Oracle Standard Edition is dead, Long life Oracle Standard Edition 2 (SE2)


se2

Oracle has released a new MOS Note (Doc ID 2027072.1) which is describing the future of the Oracle Standard Edition.

Beginning with 12.1.0.2 the Standard Edition (SE) and the Standard Edition One (SEO) are replaced with the new Standard Edition 2 (SE2).
SE2 will run on Systems up to 2 Sockets, this is not different from the current SE1 rule but it will have the ability to support a two node RAC Cluster.
For me this means that a 4 socket SE  installation will have to be migrated to EE or have to be reduced to match the socket policy.

The release of Oracle Database 12.1.0.2 SE2 is planned for Q3 of  2015.

Oracle will continue to provide full patching support for 12.1.0.1 for the current Editions 6 months post the release of SE2 12.1.0.2. Customers currently running Oracle Standard Edition will need to migrate their licenses to SE2 to be able to upgrade to 12.1.0.2.
Some notes currently pointing out that the upgrade path will be the same as when you upgrade to 12.1.0.2 (for example dbua or catctl.pl).
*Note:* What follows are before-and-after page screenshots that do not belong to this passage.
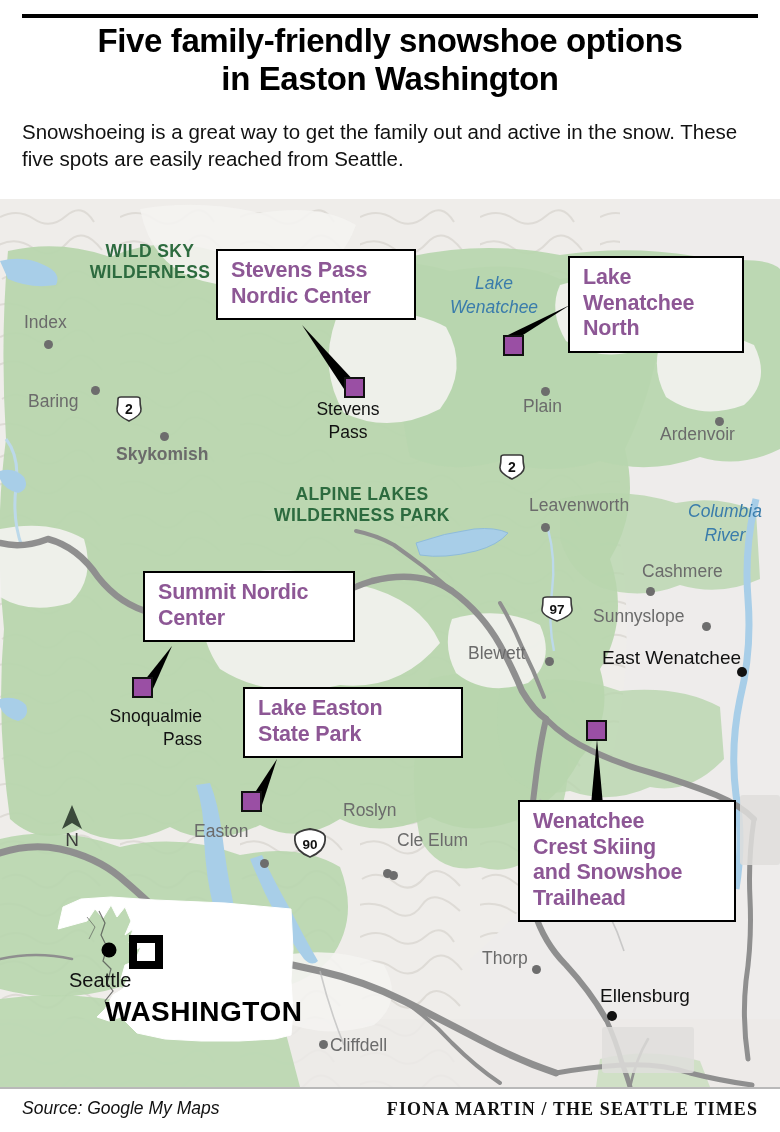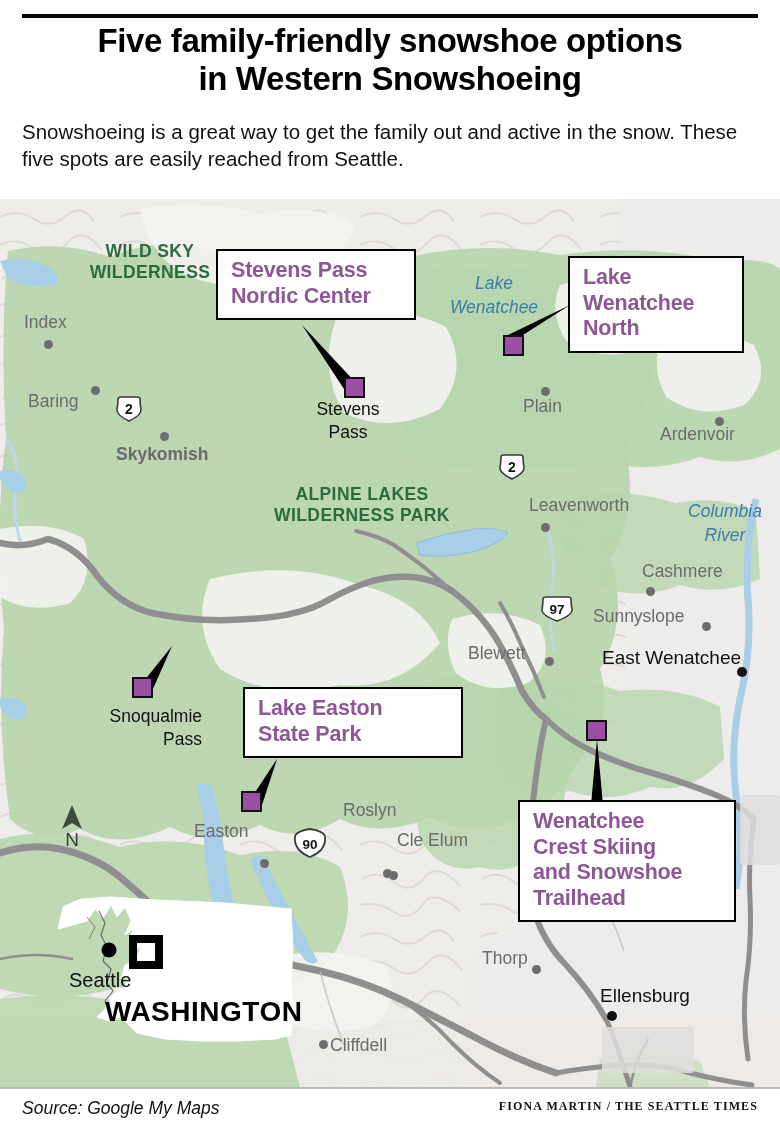--- a/index.html
+++ b/index.html
@@ -70,7 +70,7 @@
     <div class="rule-top"></div>
     <div class="headline">
       <div>Five family-friendly snowshoe options</div>
-      <div>in Western Snowshoeing</div>
+      <div>in Easton Washington</div>
     </div>
     <div class="deck">Snowshoeing is a great way to get the family out and active in the snow. These five spots are easily reached from Seattle.</div>
   </div>

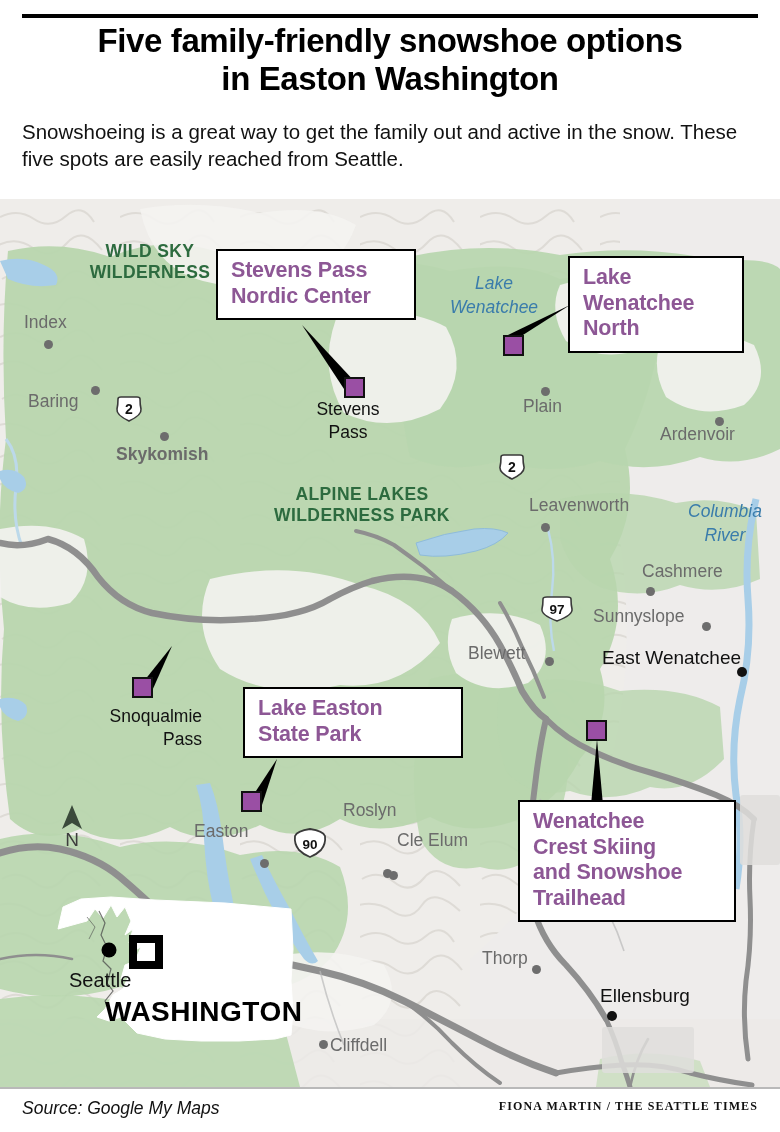--- a/index.html
+++ b/index.html
@@ -335,6 +335,10 @@
       <div>North</div>
     </div>
 
+    <div class="callout" style="left:143px;top:372px;width:212px;">
+      <div>Summit Nordic</div>
+      <div>Center</div>
+    </div>
 
     <div class="callout" style="left:243px;top:488px;width:220px;">
       <div>Lake Easton</div>

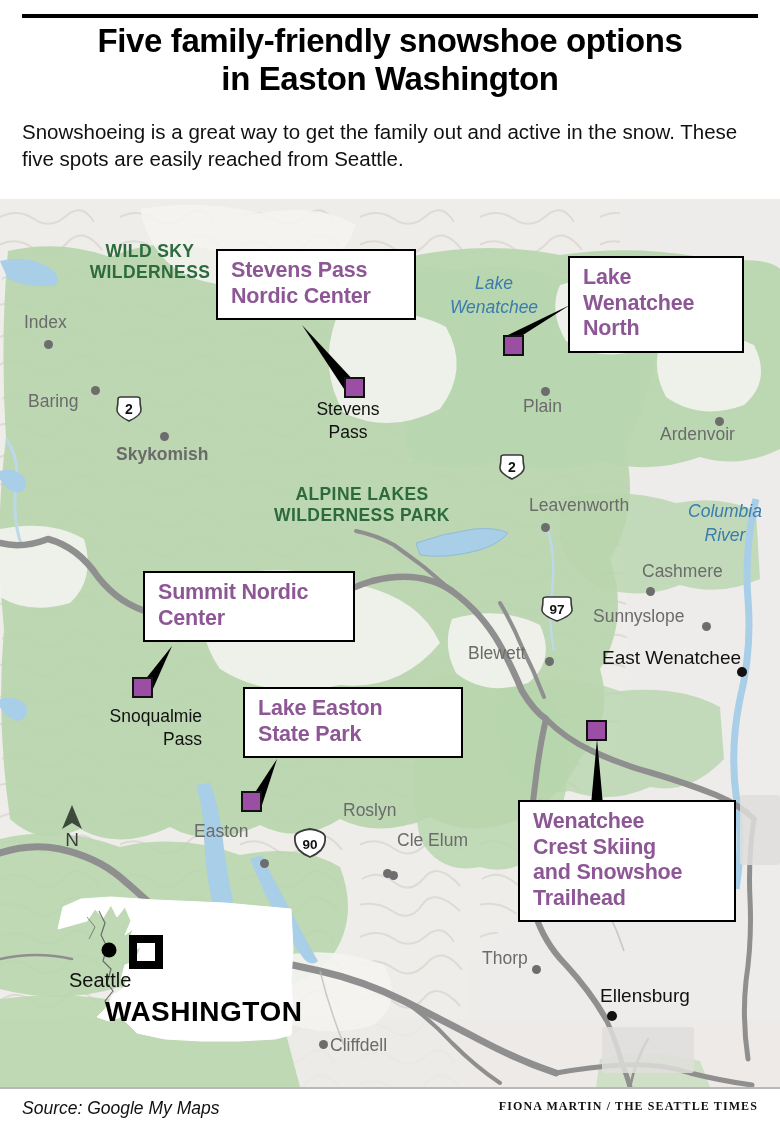--- a/index.html
+++ b/index.html
@@ -59,7 +59,7 @@
   .src{position:absolute;left:22px;top:11px;font-family:"Liberation Sans",sans-serif;
     font-style:italic;font-size:17.5px;color:#111;}
   .credit{position:absolute;right:22px;top:12px;font-family:"Liberation Serif",serif;
-    font-weight:bold;font-size:12px;color:#111;letter-spacing:1.1px;}
+    font-weight:bold;font-size:18px;color:#111;letter-spacing:1.1px;}
 </style>
 </head>
 <body>

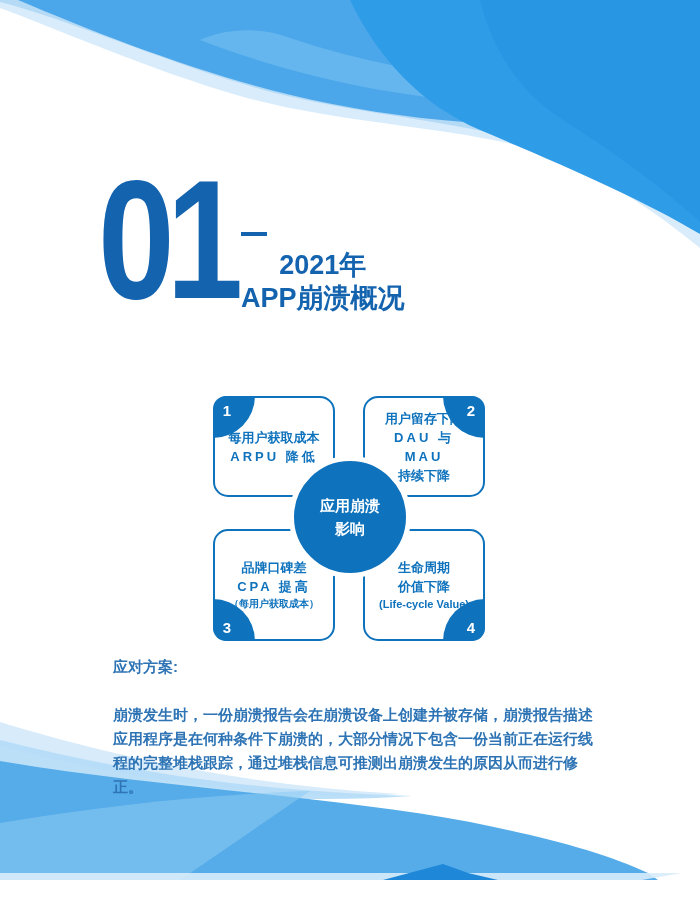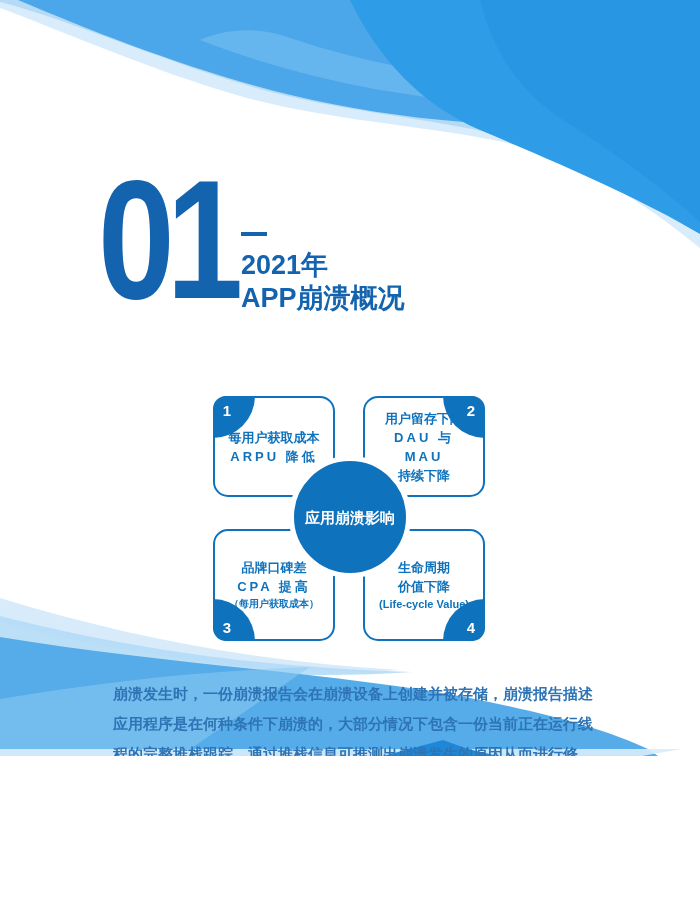--- a/index.html
+++ b/index.html
@@ -13,7 +13,7 @@
   html,body{background:#ffffff;}
   body{font-family:"Liberation Sans","DejaVu Sans",sans-serif;}
   .page{
-    position:relative;width:700px;height:756px;background:#ffffff;
+    position:relative;width:700px;height:880px;background:#ffffff;
     overflow:hidden;margin:0 auto;
   }
   

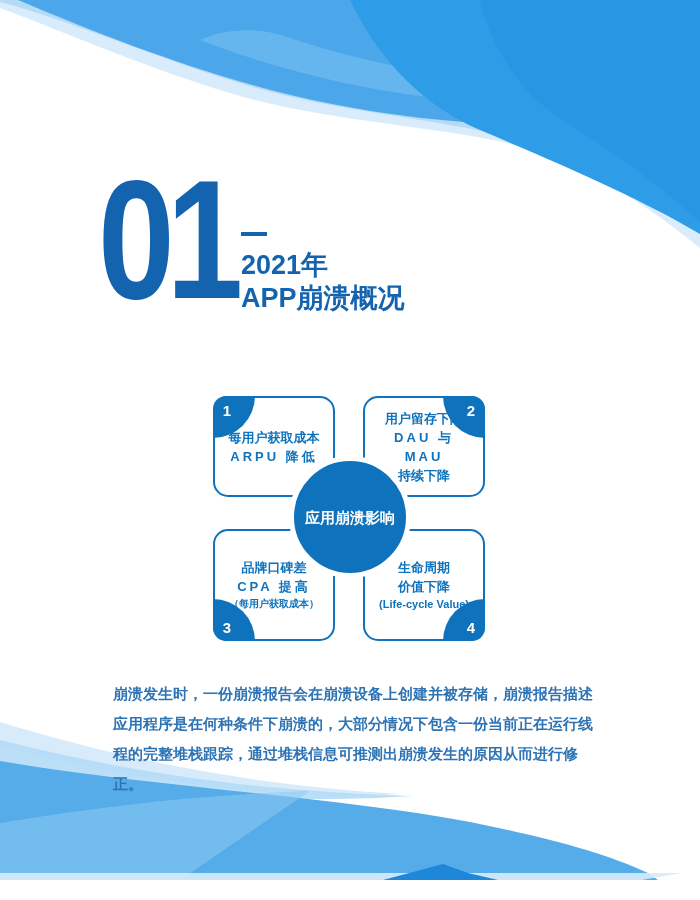--- a/index.html
+++ b/index.html
@@ -27,7 +27,7 @@
   }
   .title-block{position:absolute;left:241px;top:232px;z-index:1;}
   .title-dash{width:26px;height:4px;background:var(--accent);margin-bottom:13px;}
-  .title-line{font-size:27px;line-height:33px;font-weight:700;color:var(--accent);}
+  .title-line{font-size:27px;line-height:33px;font-weight:700;color:var(--accent);text-align:center;}
   
   .intro{
     position:absolute;left:113px;top:330px;width:483px;z-index:1;

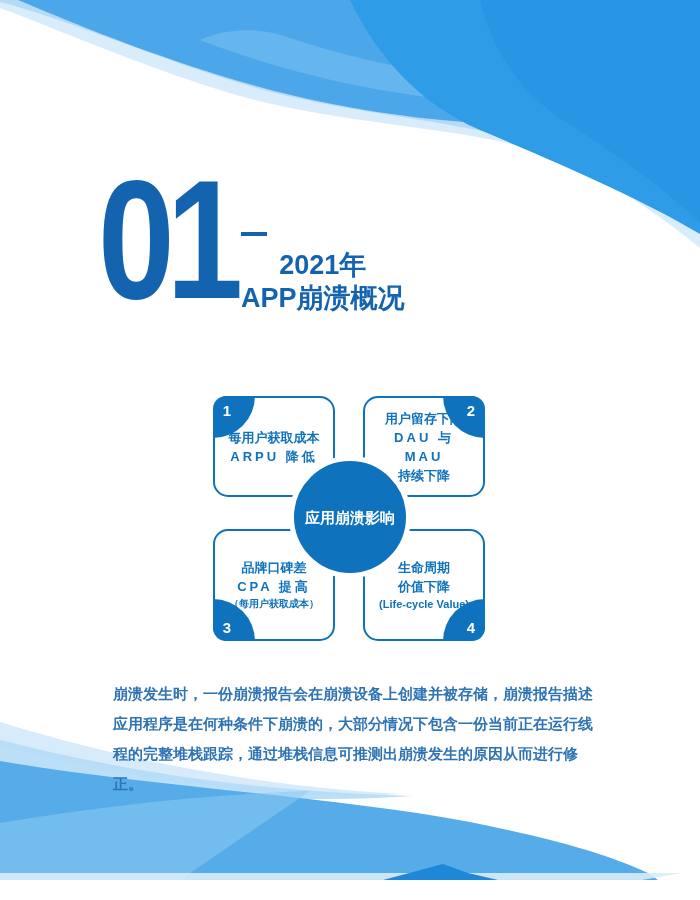--- a/index.html
+++ b/index.html
@@ -68,7 +68,7 @@
   .center-circle{
     position:absolute;left:76px;top:60px;width:112px;height:112px;
     background:var(--dblue);border:5px solid #ffffff;border-radius:50%;
-    display:flex;flex-direction:row;align-items:center;justify-content:center;
+    display:flex;flex-direction:column;align-items:center;justify-content:center;
     text-align:left;z-index:2;box-sizing:content-box;
   }
   .center-circle .cline{color:#ffffff;font-size:15px;line-height:23px;font-weight:700;white-space:nowrap;}

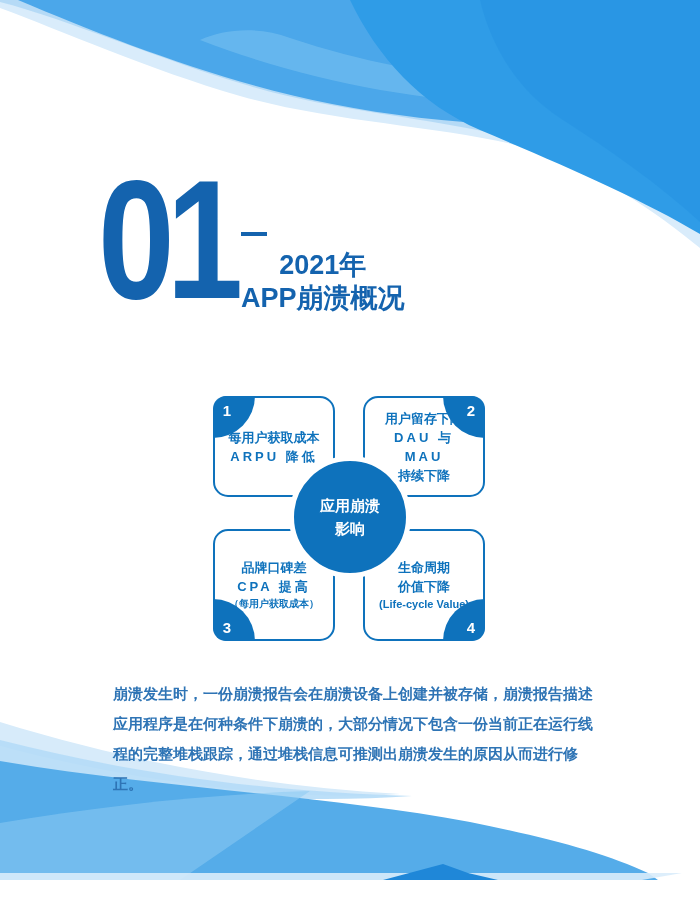--- a/index.html
+++ b/index.html
@@ -150,6 +150,7 @@
   </div>
 
   <div class="solution">
+    <div class="solution-heading">应对方案:</div>
     <p class="solution-body">崩溃发生时，一份崩溃报告会在崩溃设备上创建并被存储，崩溃报告描述应用程序是在何种条件下崩溃的，大部分情况下包含一份当前正在运行线程的完整堆栈跟踪，通过堆栈信息可推测出崩溃发生的原因从而进行修正。</p>
   </div>
 

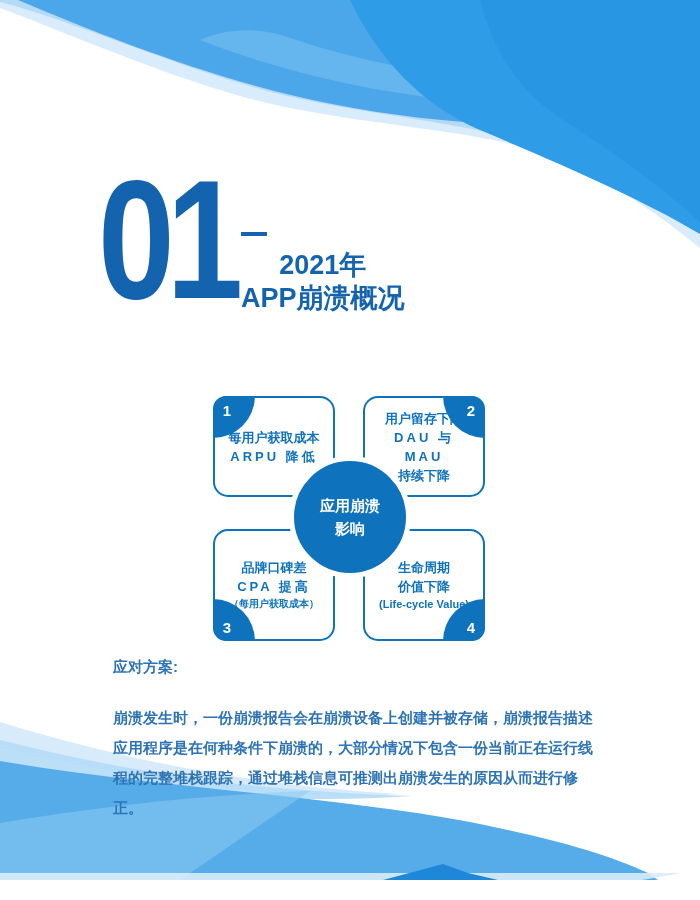--- a/index.html
+++ b/index.html
@@ -35,7 +35,7 @@
   }
   .solution{position:absolute;left:113px;top:655px;width:483px;z-index:1;}
   .solution-heading{font-size:15px;line-height:24px;font-weight:700;color:var(--text-blue);margin-bottom:5px;}
-  .solution-body{font-size:15px;line-height:30px;font-weight:600;color:var(--text-blue);margin-top:24px;}
+  .solution-body{font-size:15px;line-height:24px;font-weight:600;color:var(--text-blue);margin-top:24px;}
   
   .diagram{position:absolute;left:213px;top:396px;width:272px;height:245px;z-index:1;}
   .dbox{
I speculate that the price of the new Standard Edition 2 will be between the Standard Edition (SE) and the Standard Edition One (SEO), but who knows it at the moment exactly. Maybe Oracle release a new License metric also.

 

3 Gedanken zu “Oracle Standard Edition is dead, Long life Oracle Standard Edition 2 (SE2)

  1. Hi Peter,
    I cannot access that note, have you MOS „employee-level“ access? Or maybe my account has been downgraded :(?

    Riccardo

    • Hello,
      Oracle has drawn back this MOS Note at this time. If you like to read the Note try to Google the ID, there are many references on the Internet.
      There is also a Long twitter message dialog between Oracle and the community to find.
      regards
      Peter

  2. If I understand correctly, dropping SE1 basically means the entry price for an Oracle database has tripled. (17500 vs. 5800). A further bummer is the thread limitation of 16 per service (or 8 per RAC node), unless I have overseen that this cap was there before. I see the competitive context,i.e. vs MS SQL Server, but otherwise I am not sure what Oracle is heading at here. I would not be surprised if we will see a change sooner or later. I hope that Oracle will at least lift the partitioning burden for Hypervisors, but I am not seeing that so far.